I tried to debbug and this is what im getting on my temp file when i read stream.new
Subject: FreePBX Voicemail Notification
Message-ID: Asterisk-10-1085661504-5555-2888@domain
X-Asterisk-CallerID: 1243
X-Asterisk-CallerIDName: Alejandro Cardenas
MIME-Version: 1.0
Content-Type: text/plain; charset=UTF-8
Content-Transfer-Encoding: 8bit
I was also getting the template script witch i removed in order to do the testing.
I can see that my project is connected(apparently)
You are now logged in as [myemailaccount].
Your current project is [None]. You can change this setting by running:
$ gcloud config set project PROJECT_ID
[asterisk@pbx sbin]$ gcloud config set project my project id
Updated property [core/project].
[asterisk@pbx sbin]$
What else i can do to test this. Any suggestion?
Thanks in advance
FYI; since i do not have a comercial license(or pay for any license) I use posfix to send SMTP emails thru google, that part works great.
I've been using this script since late 2019 (thank you @tony722) and in recent months it's started to return Google was unable to recognize any speech in audio data. So I added the latest changes provided by @sr10952 and @levishores. Still not working. So, I debugged line by line and determined I was getting a transcription back from Google. The failure was here:
if [ -z "$FILTERED" ]
The extra space before the closing bracket was triggering the if statement. The odd thing is this extra space has always been in @tony722's script. Removing it fixed it though.
@Acpek23 give that a try. If it doesn't work, see if Google is returning a transcription: login as the asterisk user and run
RESULT=gcloud ml speech recognize stream.part3.flac --language-code='en-US'
echo $RESULT
Thanks for updating the script @tony722!
Thanks @chrisduncansn for finding that!
I've been using this script since late 2019 (thank you @tony722) and in recent months it's started to return Google was unable to recognize any speech in audio data. So I added the latest changes provided by @sr10952 and @levishores. Still not working. So, I debugged line by line and determined I was getting a transcription back from Google. The failure was here:
if [ -z "$FILTERED" ]
The extra space before the closing bracket was triggering the if statement. The odd thing is this extra space has always been in @tony722's script. Removing it fixed it though.

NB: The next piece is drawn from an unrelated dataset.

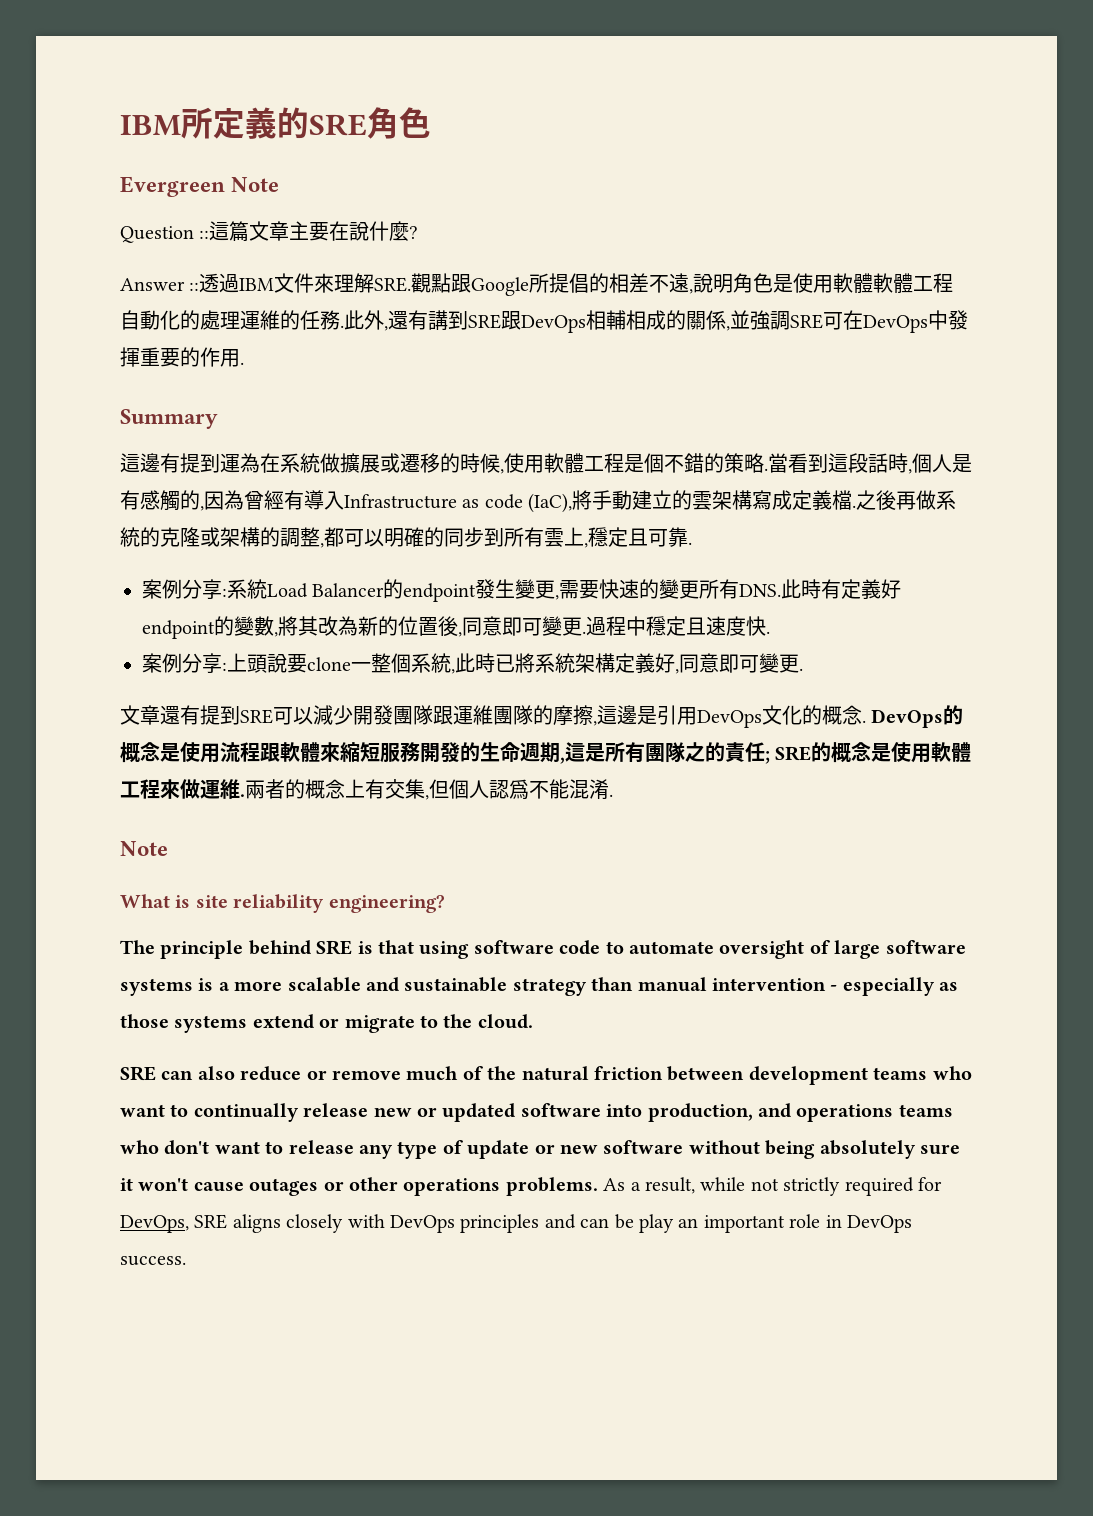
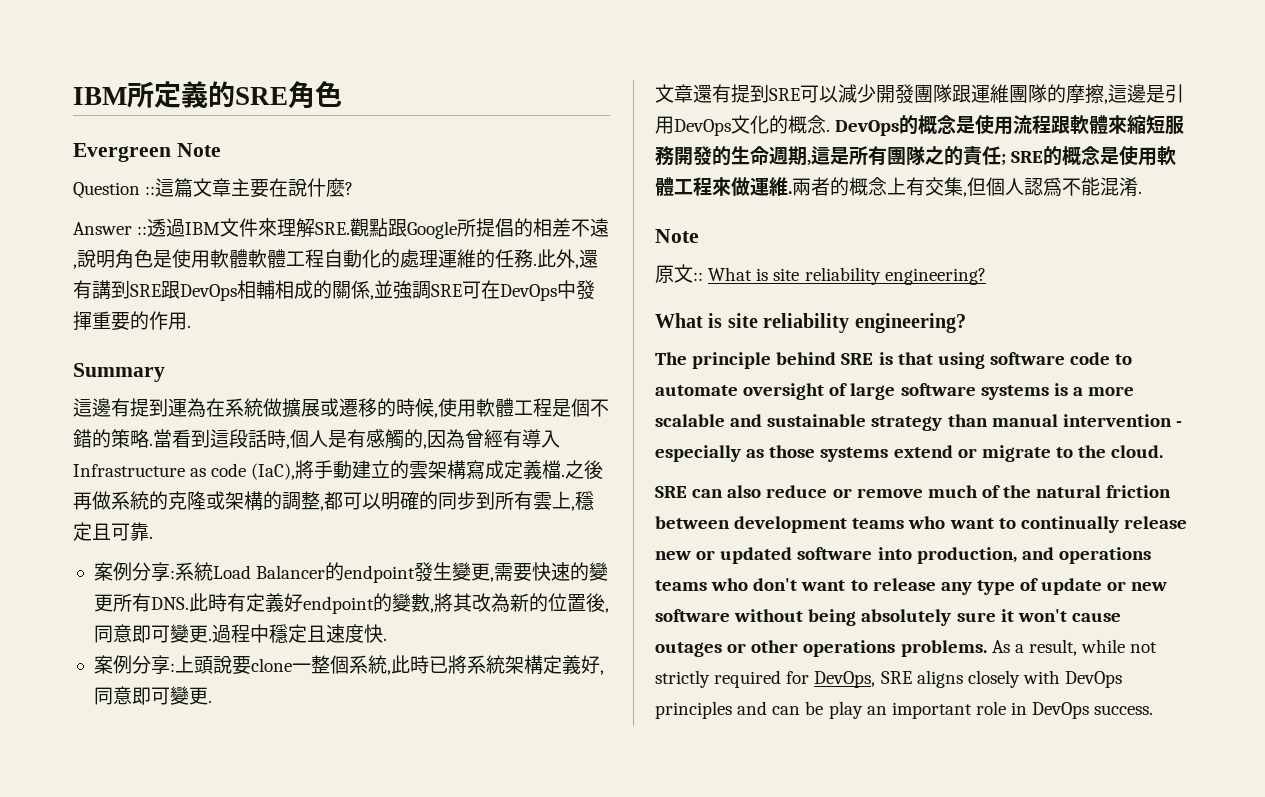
+ 原文:: What is site reliability engineering?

@Acpek23 give that a try. If it doesn't work, see if Google is returning a transcription: login as the asterisk user and run
RESULT=
gcloud ml speech recognize stream.part3.flac --language-code='en-US'
echo $RESULT
Unfortuanaly im still unable to use this im getting nothing.
i changed if [ -z "$FILTERED" ]-- same issue
I also tried to save the .mp3 on temp file to see if the conversion was success, nothing
save voicemail in tmp folder in case of trouble
TMPMP3=$(mktemp -u /tmp/msg_XXXXXXXX.mp3)

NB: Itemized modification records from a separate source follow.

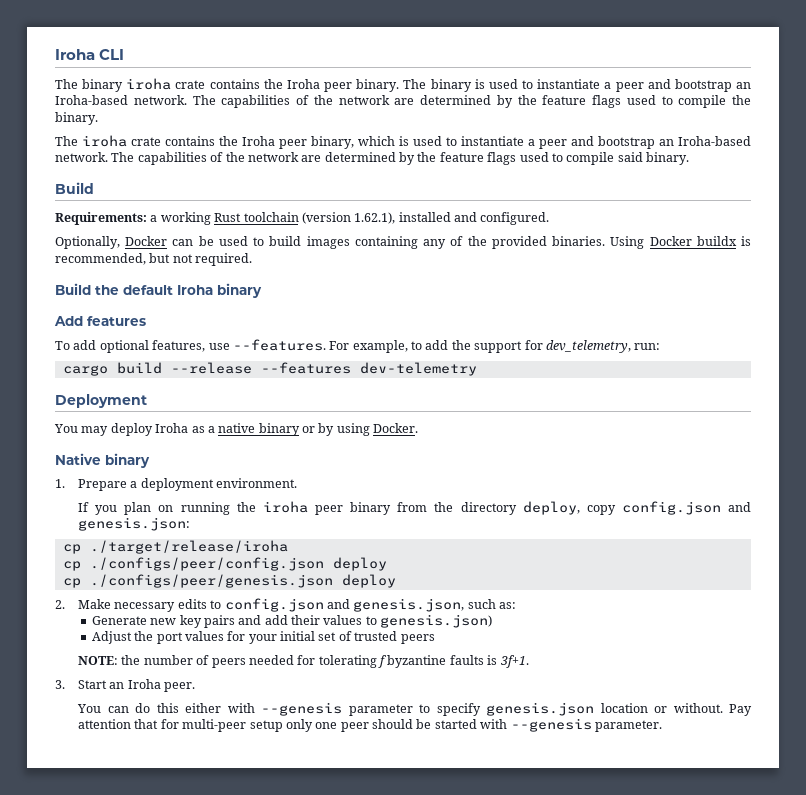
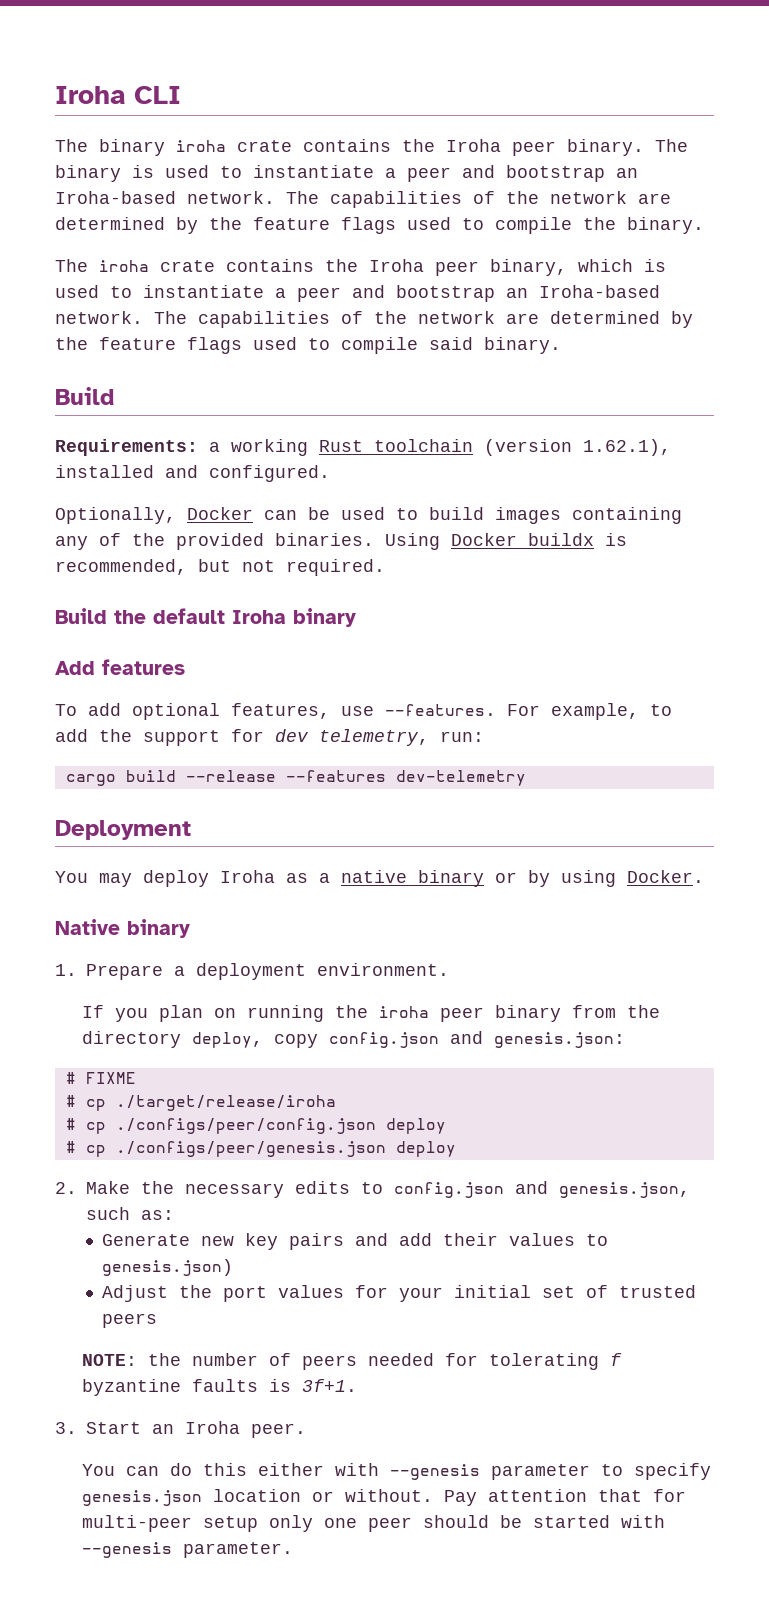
- For example, to add the support for dev_telemetry, run:
+ For example, to add the support for dev telemetry, run:
- cp ./target/release/iroha
+ # FIXME
+ # cp ./target/release/iroha
- cp ./configs/peer/config.json deploy
+ # cp ./configs/peer/config.json deploy
- cp ./configs/peer/genesis.json deploy
+ # cp ./configs/peer/genesis.json deploy
- 2. Make necessary edits to config.json and genesis.json, such as:
+ 2. Make the necessary edits to config.json and genesis.json, such as:

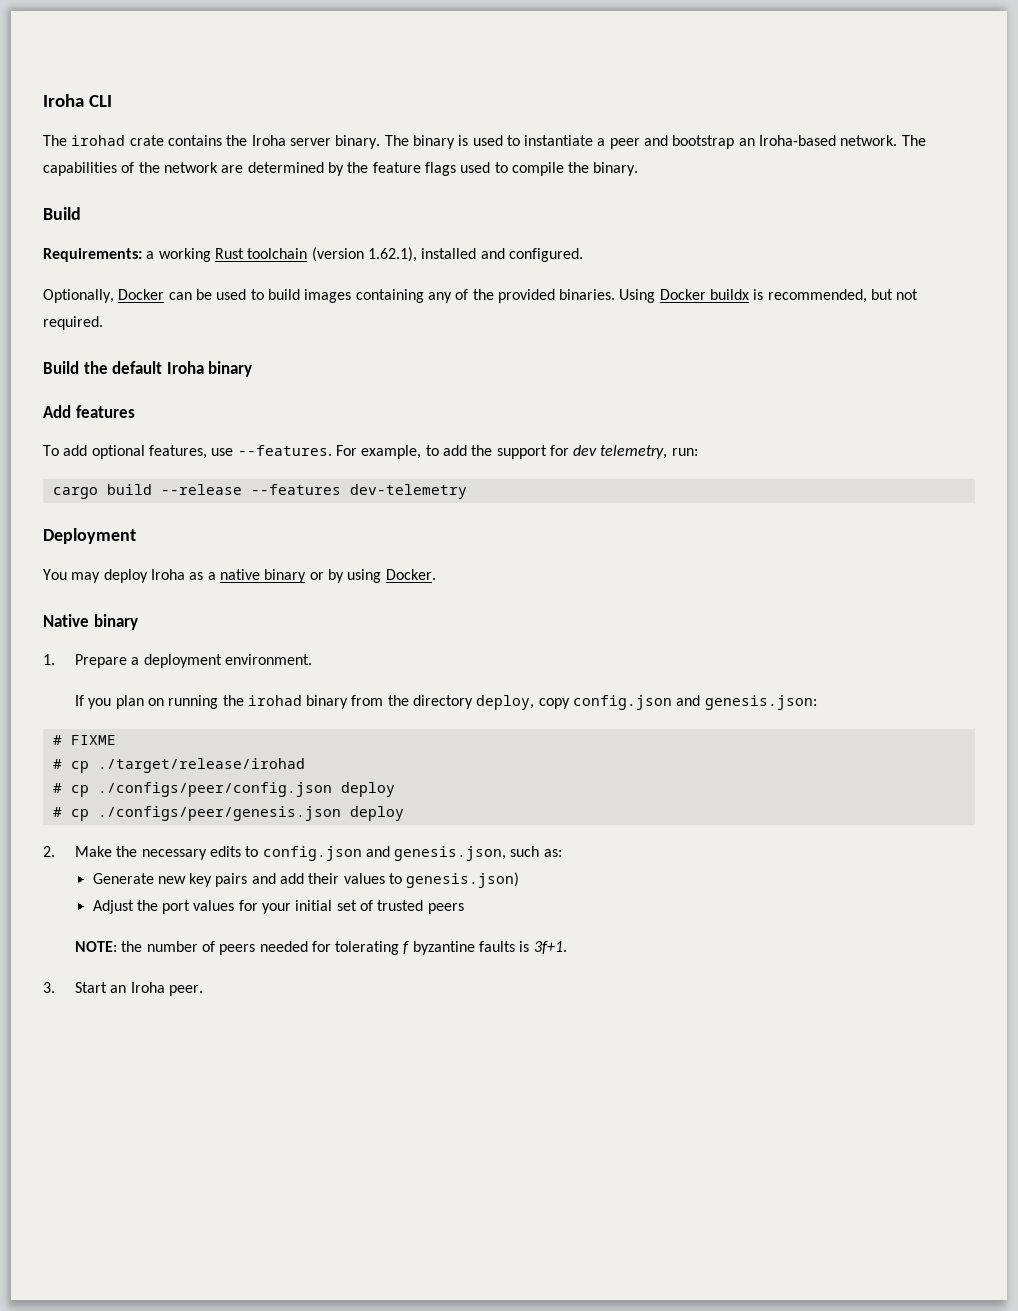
- The binary iroha crate contains the Iroha peer binary.
+ The irohad crate contains the Iroha server binary.
- The iroha crate contains the Iroha peer binary, which is used to instantiate a peer and bootstrap an Iroha-based network. The capabilities of the network are determined by the feature flags used to compile said binary.
- If you plan on running the iroha peer binary from the directory deploy, copy config.json and genesis.json:
+ If you plan on running the irohad binary from the directory deploy, copy config.json and genesis.json:
- # cp ./target/release/iroha
+ # cp ./target/release/irohad
- You can do this either with --genesis parameter to specify genesis.json location or without. Pay attention that for multi-peer setup only one peer should be started with --genesis parameter.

cp "stream.part3.mp3" "$TMPMP3"
I also tried this:
[asterisk@pbx sbin]$ RESULT=gcloud ml speech recognize stream.part3.flac --language-code='en-US'
bash: ml: command not found
I ran: gcloud ml speech recognize stream.part3.flac --language-code='en-US' 1>result 2>error
The $RESULT is create but is empty
Any other suggestion?
Thanks again!!
[asterisk@pbx sbin]$ RESULT=gcloud ml speech recognize stream.part3.flac --language-code='en-US'
bash: ml: command not found
You're missing a space between =gcloud
now im getting this error: ERROR: (gcloud.ml.speech.recognize) Invalid audio source [stream.part3.flac]. The source must either be a local path or a Google Cloud Storage URL (such as gs://bucket/object).
Any suggestion?
RESULT=gcloud ml speech recognize stream.part3.flac --language-code='en-US'
youre right and im getting this:
[asterisk@pbx sbin]$ RESULT= gcloud ml speech recognize stream.part3.flac --language-code='en-US'
ERROR: (gcloud.ml.speech.recognize) Invalid audio source [stream.part3.flac]. The source must either be a local path or a Google Cloud Storage URL (such as gs://bucket/object).
[asterisk@pbx sbin]$
//comment this line at the bottom to keep the TMP directory for analysis after the script runs
rm -Rf $TMPDIR
run the script again, then cd in to the temp directory and re-run
RESULT=gcloud ml speech recognize stream.part3.flac --language-code='en-US'
echo $RESULT
same result
[asterisk@pbx tmp]$ cd tmp.t6QQWwfhbN/
[asterisk@pbx tmp.t6QQWwfhbN]$ ls
stream.new
[asterisk@pbx tmp.t6QQWwfhbN]$ RESULT= gcloud ml speech recognize stream.part3.flac --language-code='en-US'
ERROR: (gcloud.ml.speech.recognize) Invalid audio source [stream.part3.flac]. The source must either be a local path or a Google Cloud Storage URL (such as gs://bucket/object).
[asterisk@pbx tmp.t6QQWwfhbN]$ echo $RESULT
[asterisk@pbx tmp.t6QQWwfhbN]$
on stream.new im able to see the "normal message" this is the one that im currently sending.
or do i need to disabled this on the pbx configuration?
i have this config: Mail Command : /usr/sbin/sendmail-gcloud
Alejandro Cardenas,
Hay un nuevo correo de voz en el buzón ext:
De: "Gustavo Martinez" <ext>
Duración del mensaje: 0:19 seconds
Fecha: Wednesday, September 23, 2020 at 05:24:35 PM
Marca *98 para acceder a su correo de voz por teléfono.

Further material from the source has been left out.